Elon Musk has never been shy about getting into the news cycle and has often been more inventive in finding pretexts for being talked about than in what most people consider his true calling: proposing revolutionary technologies. This time, at least in the eyes of both Tesla’s investors and suppliers, his talent for public relations may have taken a fatal turn, either for himself or his company, or both.
The Wall Street Journal cites a survey “sent privately by a well-regarded automotive supplier association to top executives [which] found that 18 of 22 respondents believe that Tesla is now a financial risk to their companies.” All well-managed enterprises do risk analysis to assess the likely impact of current and anticipated future events on their performance. We expect Tesla has done the same. But it rarely reports the results of that analysis to the public. No one knows how Tesla has taken on board the events of recent weeks, but Musk has assured The Journal in an email that “We are definitely not going bankrupt.”
Here is today’s 3D definition:
Definitely:
Possibly, when spoken by celebrity CEOs and politicians. With absolute certainty, when spoken by scientists and experts.
Contextual note
Events over the past few weeks have been, even by Musk’s standards, hyperreal. From a tweet that announced “secured” funding for taking Tesla private, to the belated revelation that the source of the funding was the Saudi Arabia sovereign wealth fund, followed by subsequent failures to confirm if not denials or even betrayals, a bevy of lawsuits, to a soul-rending interview with The New York Times, and finally a preaching message from Ariana Huffington telling him to slow down, to which Musk responded: nothing doing. David Gelles, The Times reporter who interviewed Musk, summarizes the events leading up to the interview and testifies to the uniqueness of Musk’s hyperreal personality.
Gelles reminds us that real CEOs never do what this hyperreal CEO does: deviate from prepared talking points. CEOs are not so much actors expressing themselves on the public stage than algorithms “programmed not to say anything that might make them appear vulnerable, and certainly not anything that might raise suspicions about their ability to lead a company.”
Gelles describes Musk as the very first CEO to have revealed “such vulnerability” and “candor,” which may be real or the latest technique Musk has found for reinforcing his hyperreal celebrity status. After all, earlier this year, in a calculated and financially successful move, he “shocked” the world by proposing recreational flamethrowers, something no other CEO of a serious company would be likely to do, now or in any foreseeable future.
Historical note
Tesla’s share price dropped by more than 20% in the aftermath of the current drama and now hovers around $300, making a mockery of Musk’s generous plan to offer $420 per share to take Tesla private. JPMorgan now estimates that the “stock should sink to $195 by December.” After promising that funding to go private was secured, investors and suppliers have lost faith in Musk’s descriptions of Tesla’s status and chances of survival, even when he says the car manufacturer isn’t going bankrupt.

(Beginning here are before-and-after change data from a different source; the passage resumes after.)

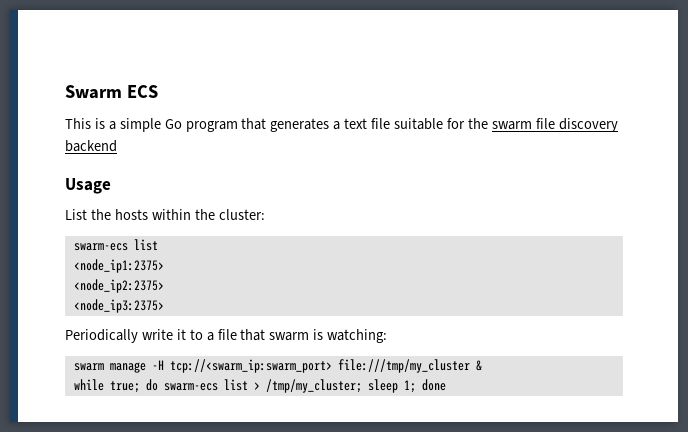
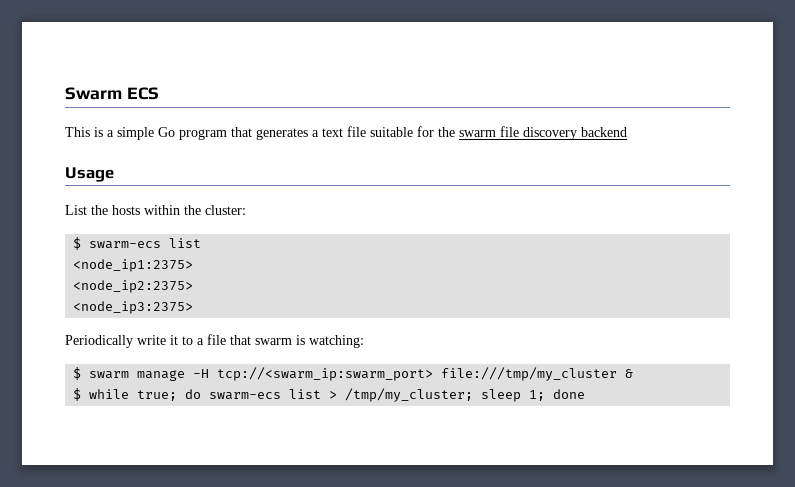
(265, 214) none -> [73,237,82,250] $
(388, 336) none -> [73,367,82,380] $
(482, 365) none -> [73,388,82,401] $

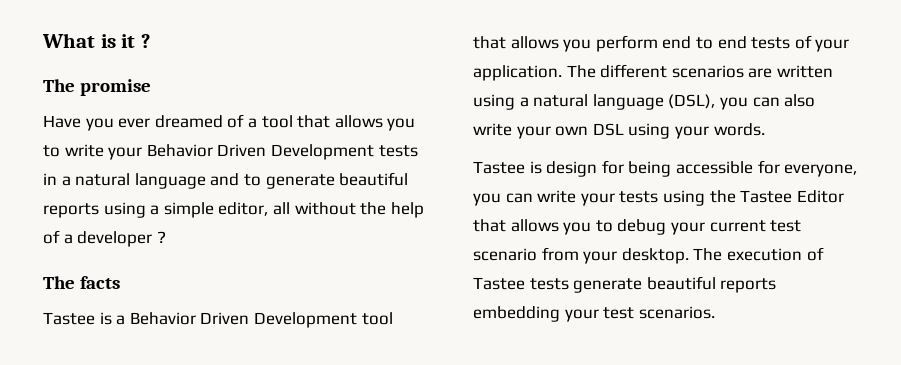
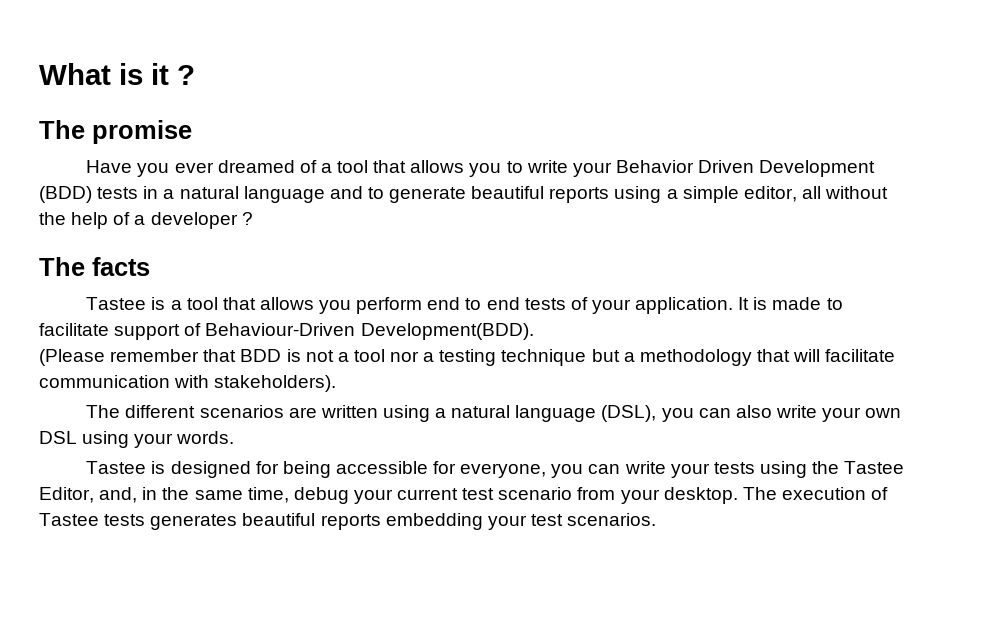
(374, 152) none -> [39,186,92,203] (BDD)
[129,312,357,328] Behavior Driven Development -> (182, 305) none
(562, 73) none -> [738,297,843,310] [39,323,534,340] [39,349,896,366] [39,375,337,392] It is made to facilitate support of Behaviour-Driven Development(BDD). // (Please remember that BDD is not a tool nor a testing technique but a methodology that will facilitate communication with stakeholders). //
[546,161,598,177] design -> [170,461,251,478] designed
[796,190,844,203] [473,219,613,235] Editor that allows you to -> [39,487,289,503] Editor, and, in the same time,
[573,278,643,293] generate -> [150,514,238,530] generates

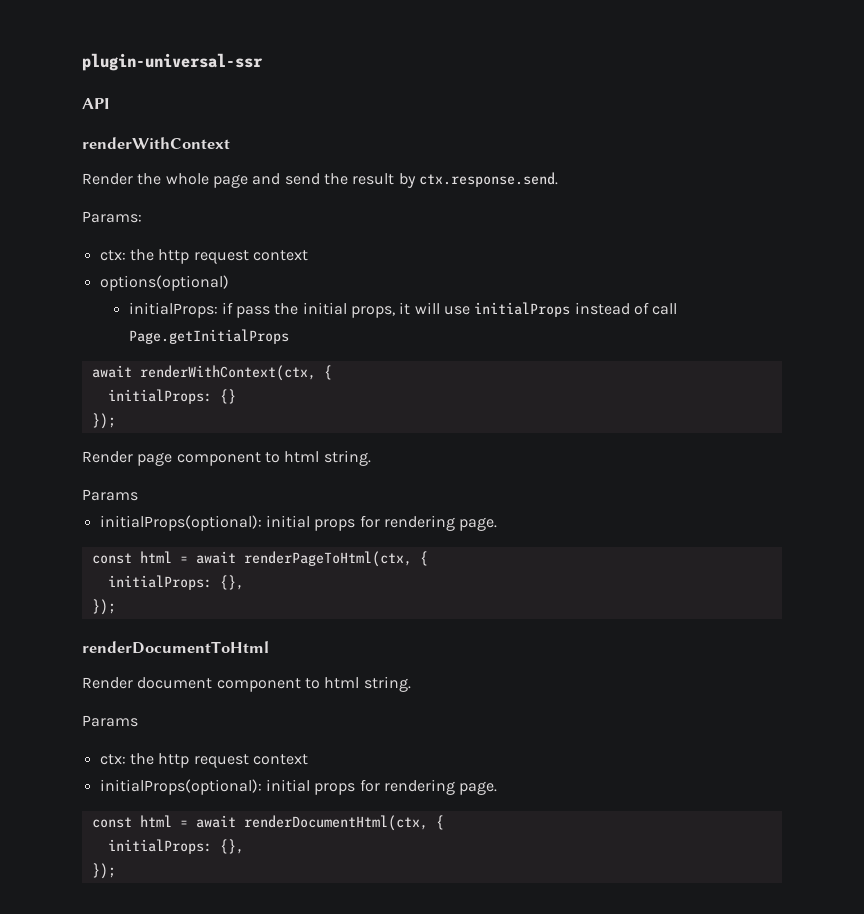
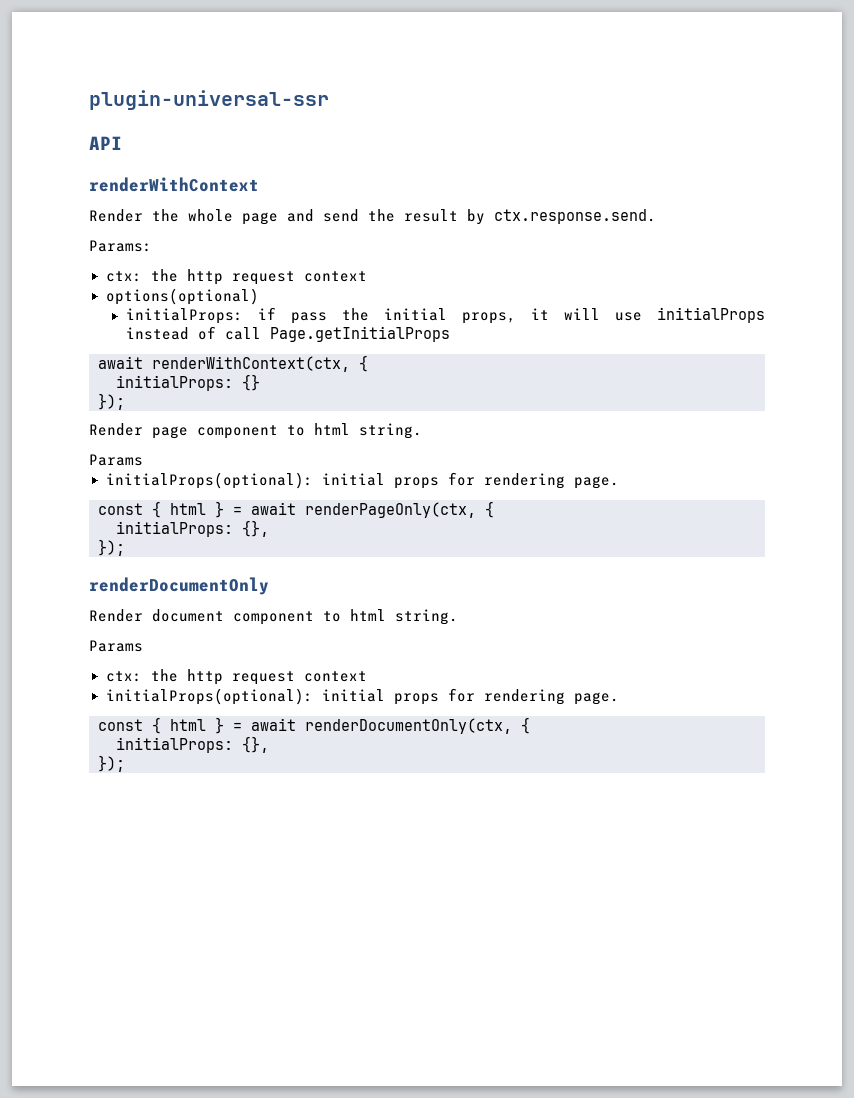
[139,551,412,567] html = await renderPageToHtml(ctx, -> [152,501,476,518] { html } = await renderPageOnly(ctx,
[82,641,269,654] renderDocumentToHtml -> [89,577,269,595] renderDocumentOnly
[139,815,428,831] html = await renderDocumentHtml(ctx, -> [152,717,512,734] { html } = await renderDocumentOnly(ctx,

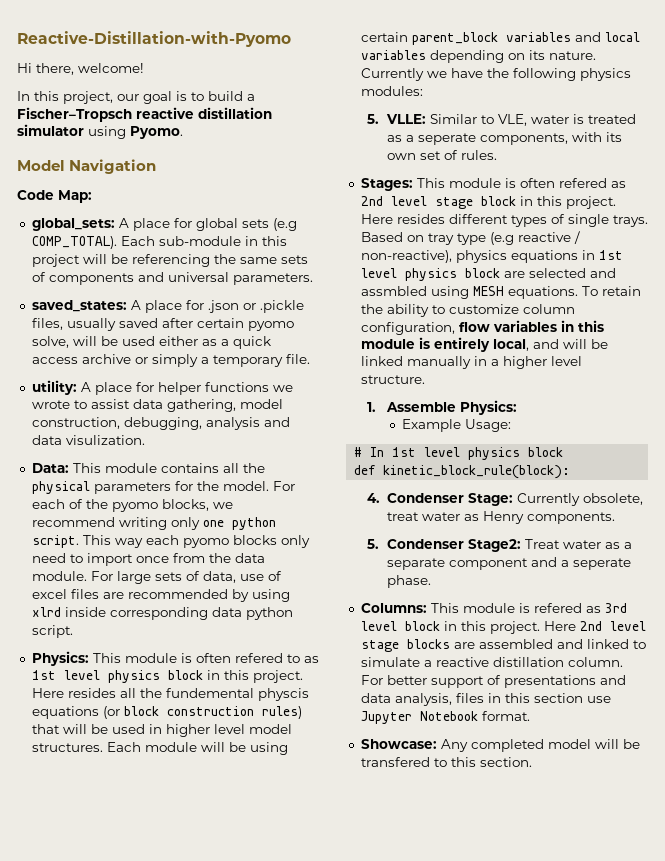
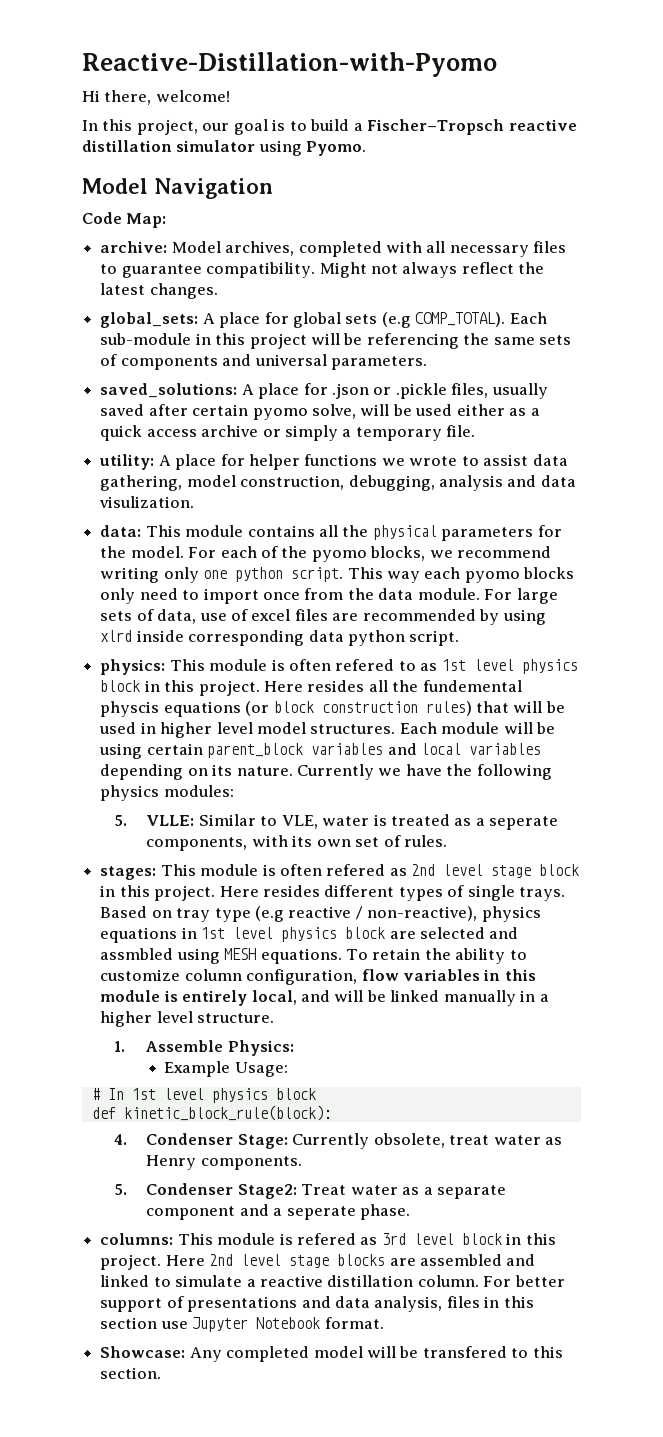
(92, 196) none -> [100,241,567,257] [100,262,545,278] [100,283,218,299] // archive: Model archives, completed with all necessary files to guarantee compatibility. Might not always reflect the latest changes.
[31,300,127,312] saved_states: -> [100,383,238,398] saved_solutions:
[31,463,69,473] Data: -> [100,525,142,537] data:
[31,651,89,666] Physics: -> [100,659,166,675] physics:
[360,178,413,191] Stages: -> [100,866,157,880] stages:
[360,603,427,613] Columns: -> [100,1233,174,1245] columns:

Most experts, including former Ford and Chrysler executive Bob Lutz, believe that the best solution would be to replace Musk as CEO. But they are also asking themselves whether Tesla as a brand and a business has any meaning without Musk at the helm. Who could possibly replace him?
Lutz cites the case of Billy Ford who was ousted as CEO of Ford in 1999, but of course it was his grandfather, Henry Ford, who created the vision of the enterprise, not William Clay Ford, Jr. This may remind us of the story of Apple, when the board removed Steve Jobs as chairman and replaced him with John Sculley. But it was Jobs who appointed Sculley CEO, whereas Musk appears unwilling to share his baby with anyone, or even to delegate and a fortiori to ask for “adult supervision” (as Jobs did before his exile).
The case of Tesla is unique. It has been successful technologically speaking, but its success in the stock market has been due to a belief in the force of Musk’s hyperreal personality, his capacity to make people believe that he — and he alone — understands the future of every form of transport. Investors understand that the global economy of the 20th century was fueled by oil and automobiles.
Immune to disruptive thought, they naturally assume that transport will be the locomotive of the 21st century’s economy. Musk has offered them the hyperreal illusion of being capable of designing every form of efficient transport — from underground tubes to rockets for the colonization of Mars. But not only has he not turned Tesla into a profitable company, he has also successfully undermined the hyperreal image he created for himself. And it was that image that founded the “perception of value” that determined Tesla’s share price.
*[In the age of Oscar Wilde and Mark Twain, another American wit, the journalist Ambrose Bierce, produced a series of satirical definitions of commonly used terms, throwing light on their hidden meanings in real discourse. Bierce eventually collected and published them as a book, The Devil’s Dictionary, in 1911. We have shamelessly appropriated his title in the interest of continuing his wholesome pedagogical effort to enlighten generations of readers of the news.]
The views expressed in this article are the author’s own and do not necessarily reflect Fair Observer’s editorial policy.